About the medicine man, despite my requests, my interest, Mrs. Alpern and the nurses murmured excuses; not around much, doesn’t have much to say; no one really sees him. Finally, came out that he was in the sauce much of the time, stewed. I had read Illness and Curing in Zinacantan, the Harvard study of various shamans or medicine men in this Mexican village; had studied with Bob Levine about the Ibo and Hausa (a few decades later showing an stunning capacity to slaughter one the other); had read and re-read Erikson’s Childhood and Society, when he had spent the ’30’s visiting the Sioux and also the Yurok. I too wanted to learn as they did; but I had to settle for what the people said and did; never visited by a shaman. The Sioux staff weren’t romantic-eyed as I; they wanted the real Western stuff — a doc who could cut and sew, a doc who could give meds. Decades later, in the Bay Area I met many Washichus who believed in medicine men and burning sage; many more than I could find among the Sioux. One woman told me that her Native American medicine man kept her bowel disease in check by giving her various weekly belly kneadings during which flames emitted from her elbows and knees, relieving — her shaman said — her bowels of its inflammation. When her ex-husband would phone, her medicine man gave her a shrub of sage to set afire and smoke-out his spirit from the house. She wasn’t Sioux. Her nine-year-old daughter watched with veiled lids, dismayed look.
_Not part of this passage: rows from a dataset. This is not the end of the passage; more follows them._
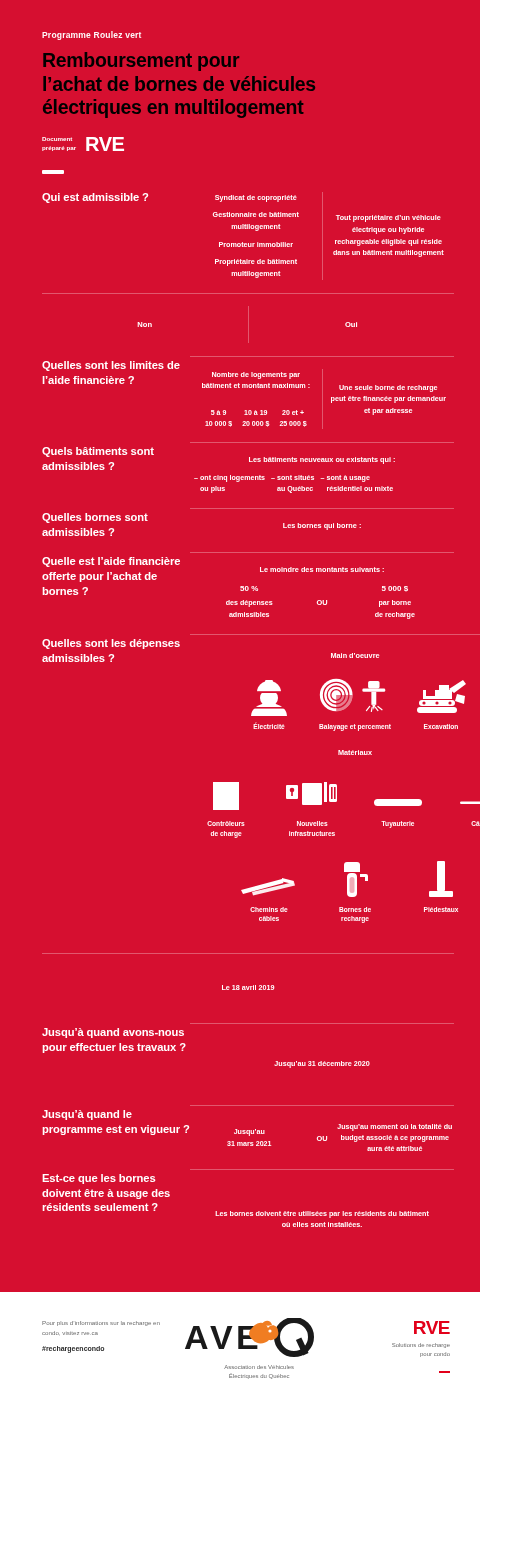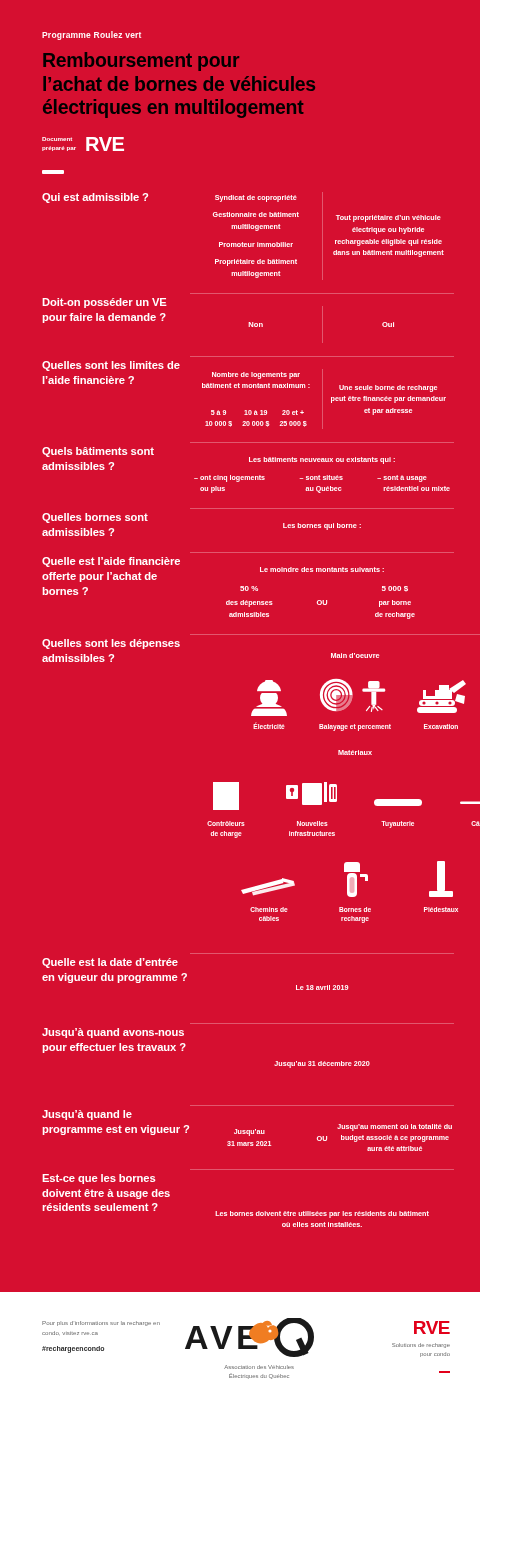--- a/index.html
+++ b/index.html
@@ -172,7 +172,6 @@
       </div>
 
       <div class="row">
-        <div class="q">Doit-on posséder un VE pour faire la demande ?</div>
         <div class="a">
           <div class="split">
             <div class="col">

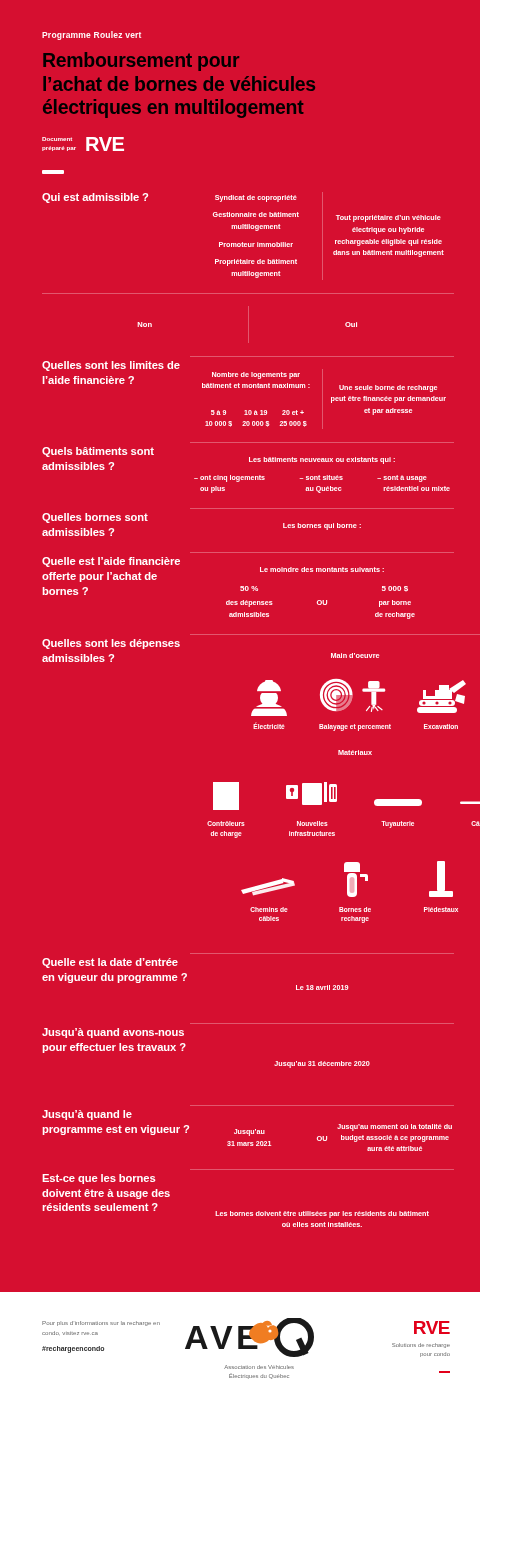--- a/index.html
+++ b/index.html
@@ -83,7 +83,7 @@
   .tier span{display:block;}
 
   
-  .bullets{display:flex;justify-content:space-between;gap:6px;padding:0 4px;}
+  .bullets{display:flex;gap:6px;padding:0 4px;}
   .bullets.two{justify-content:space-around;padding:0 12px;}
   .bullet{
     font-size:7.1px;line-height:1.55;font-weight:700;text-align:left;

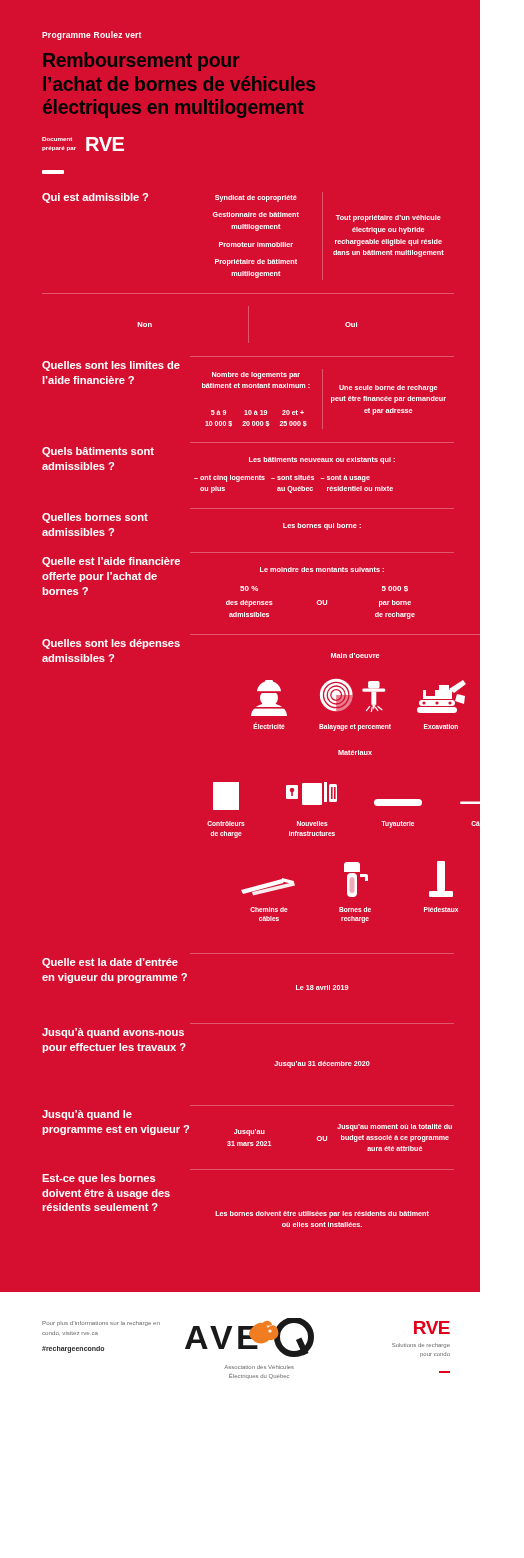--- a/index.html
+++ b/index.html
@@ -465,7 +465,6 @@
       </div>
 
       <div class="row">
-        <div class="q">Quelle est la date d’entrée en vigueur du programme ?</div>
         <div class="a">
           <div class="p" style="text-align:center;padding:16px 0;">Le 18 avril 2019</div>
         </div>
Our Cherry Creek “clinic” was a single-wide trailer on cinder blocks. Cinder blocks also were the three steps leading up to the entrance. Only after I stepped up, then stepped into the cool darkness of the clinic, even as my eyes adjusted and before I could see the mother and child wating for me — only then did the nurse tell me how the rattlers liked to coil-up beneath the trailer or in the cells of the cinder blocks. A few moments I needed to adjust to both the dark and what lurks beneath.

What happened next was a quiet, brief drama. Mother watched me examine her daughter as the girl sat on her lap. Something minor (for a pediatrician; not for a parent): a middle-ear infection. Mother, reassured that I could care for her child gently, then told me of her chronic cough, and the blood, and the weight loss. She let the nurse take her daughter, so that I could examine mother. TB, I thought, from the history, from the look of things. TB, I hoped. Apical Xrays, I remembered, the bacilli favoring the upper lobes. Next week, I felt relieved that TB and a course of INH would take care of her.

After this, a descent into the blaze of day, tripping down the cinder block steps, beneath which, the nurse said lay coiled death. Home in the red Fiat to K’thunk the sunset down.